Yıllarca hedef belirlerken, büyük bir kesimin yakından bildiği “SMART” prensibi dikkate alınmıştır.
“SMART” sözcüğü ilk defa, George T. Doran, Arthur Miller ve James Cunningham’ın 1981 yılında birlikte kaleme aldıkları bir makalede kullanılmıştır (1). Daha sonra Saint Louis Üniversitesi’nden Prof. Dr. Robert S. Rubin, Sanayi ve Örgüt Psikolojisi Topluluğu için yazdığı makalede SMART hakkında yazmaya devam edince, bu kavram literatüre girdi (2). Ancak yıllar içinde bu prensibe, farklı işletmeler (Exciting, Rewarded…gibi) farklı anlamlar da eklemişlerdir.

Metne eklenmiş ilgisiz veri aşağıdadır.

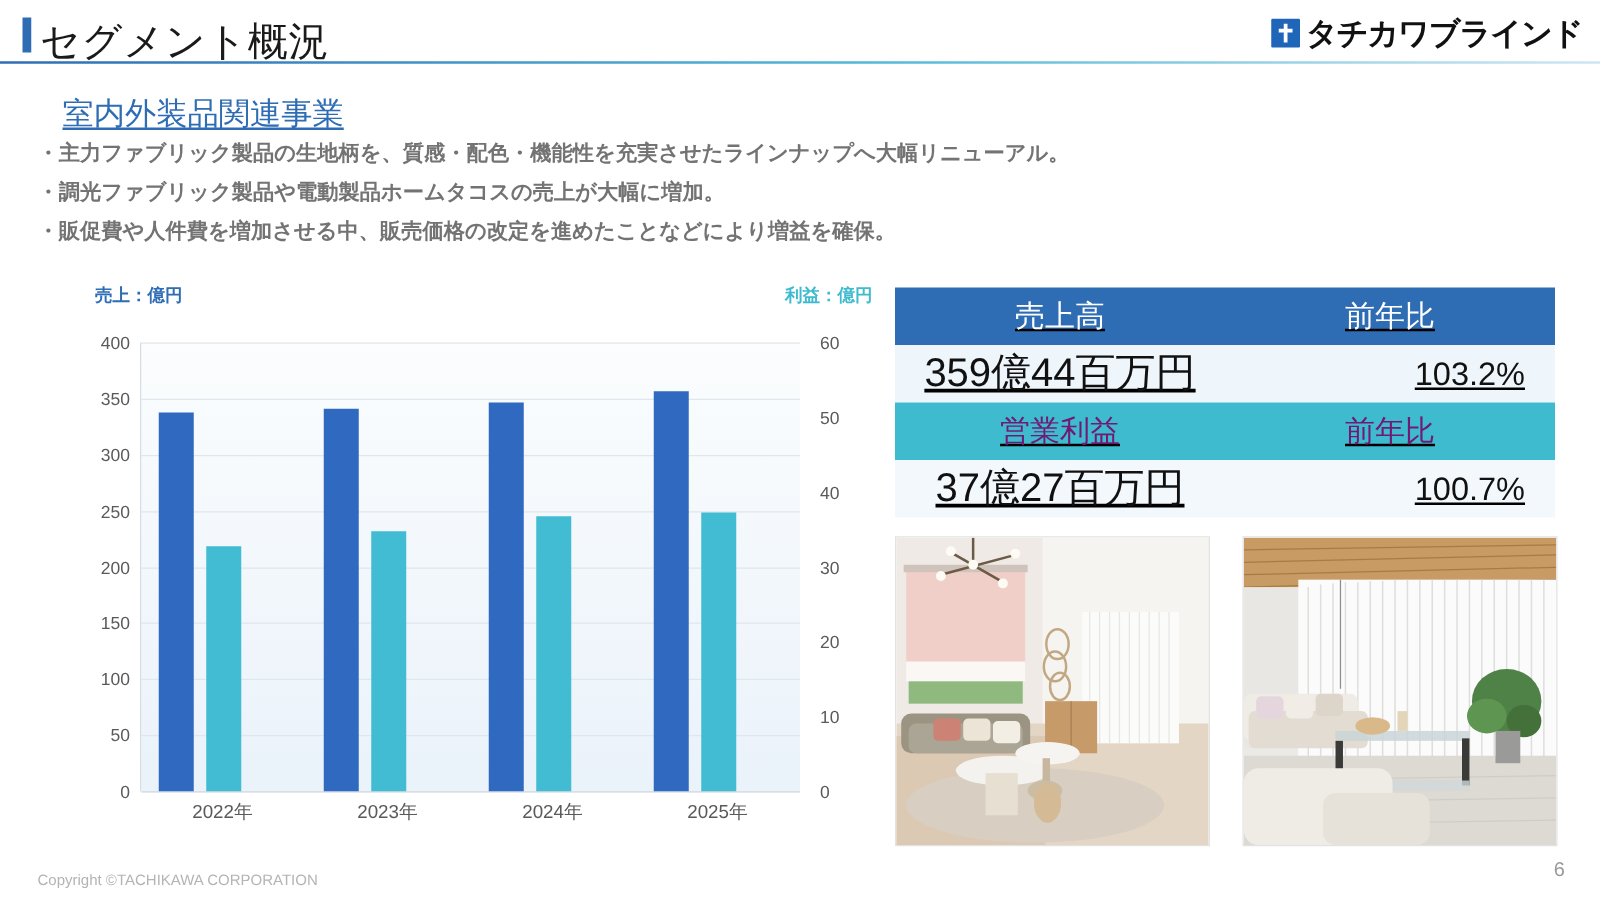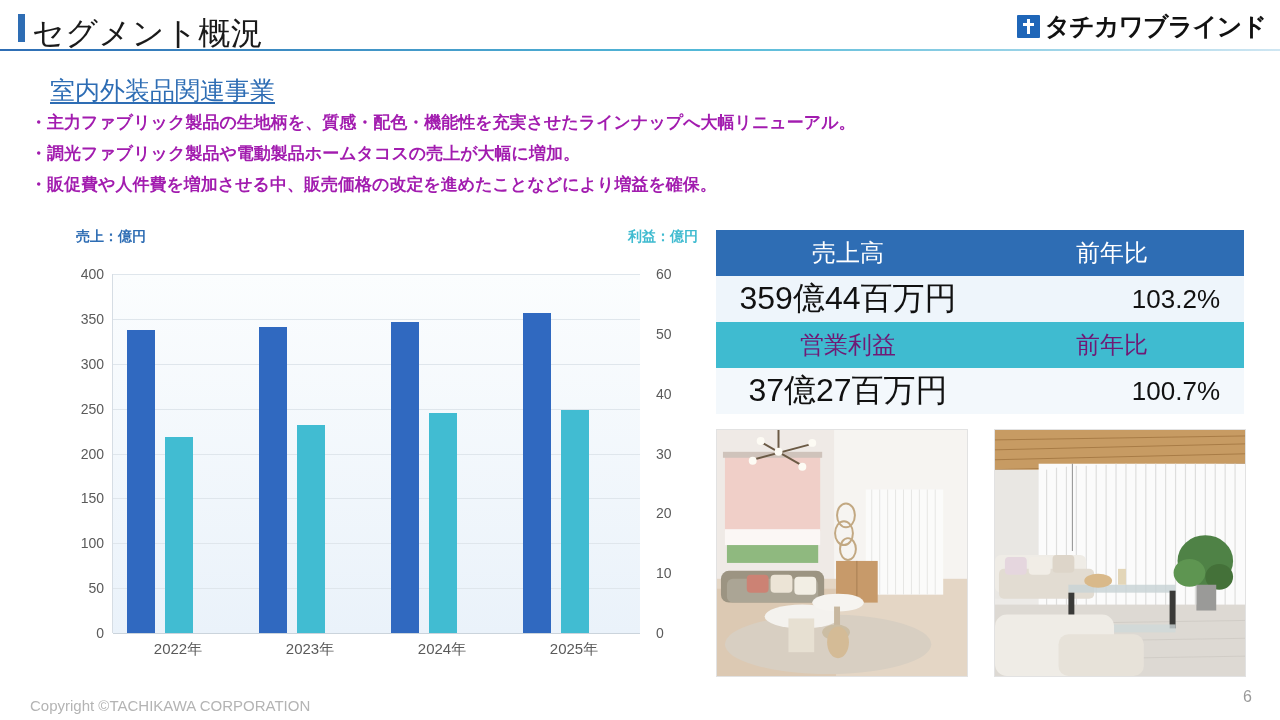"・主力ファブリック製品の生地柄を、質感・配色・機能性を充実させたラインナップへ大" .bullet { color: #a21caf -> #737373 }
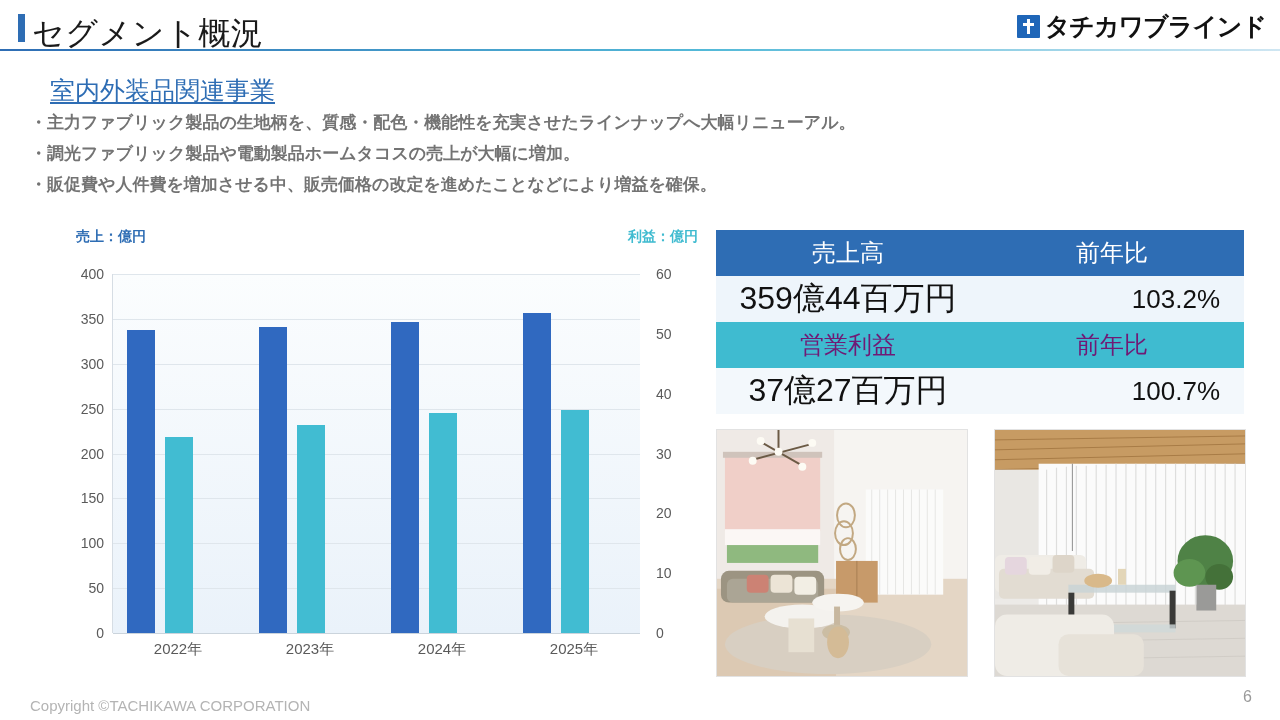"売上高" #kpi-table { text-decoration: none -> underline }
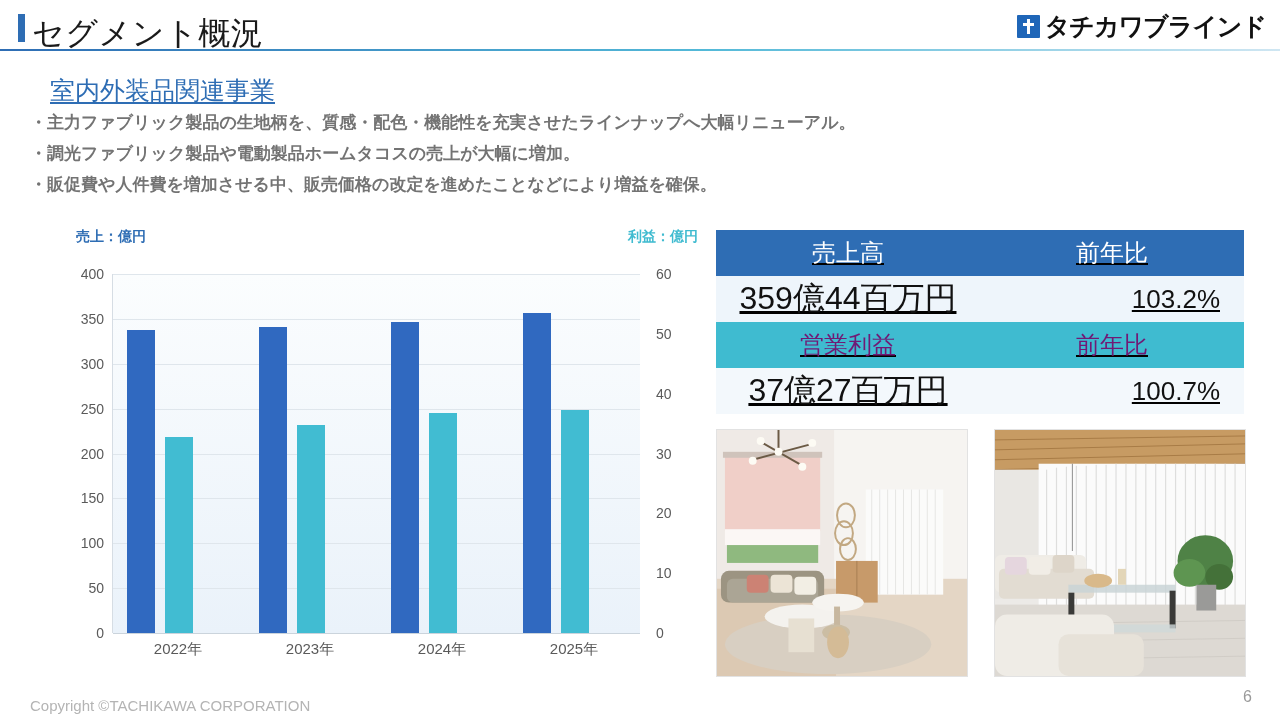"Copyright ©TACHIKAWA CORPORATION" #footer-copyright { font-size: 15px -> 12px }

Biz temel SMART kavramından devam edelim…
Bu kavram, temel olarak işletmelerin hedeflerinin net, ulaşılabilir ve bir zaman dilimi için geçerli olduğundan emin olmak kullanılmaktadır.
Bilindiği gibi, SMART İngilizce sözcüklerin ilk harflerinden oluşmaktadır. Kısaca şöyle açıklanabilir:
Spesific (Net): Hedefler spesifik ve net olmalıdır. İngilizce’de 5W (What, Why, Where, Which, Who), Türkçe’de 5N1K (Ne, Neden, Nerede, Nasıl, Kim) sorularının yanıtları olmalıdır.
Measurable (Ölçülebilir): Hedefler ölçülebilir olmalıdır. Ölçülemeyen bir hedef olamaz. Bunun için de 3K (Kaç para, Kaç tane, Kanıt ne) sorularının yanıtları verilmelidir. Kanıt burada başarıya ulaşmış olmayı gösteren sonuçlar anlamına gelmektedir.
Achievable (Ulaşılabilir): Hedefler ulaşılabilir olmalıdır. Ulaşılması mümkün olmayan bir hedef işletme çalışanlarının inanç, güven ve motivasyon kaybına neden olur. Gerçekçi hedefler için de, pazar araştırmalarının, veri analizlerinin ve bilgi yönetiminin yapılması gerekmektedir.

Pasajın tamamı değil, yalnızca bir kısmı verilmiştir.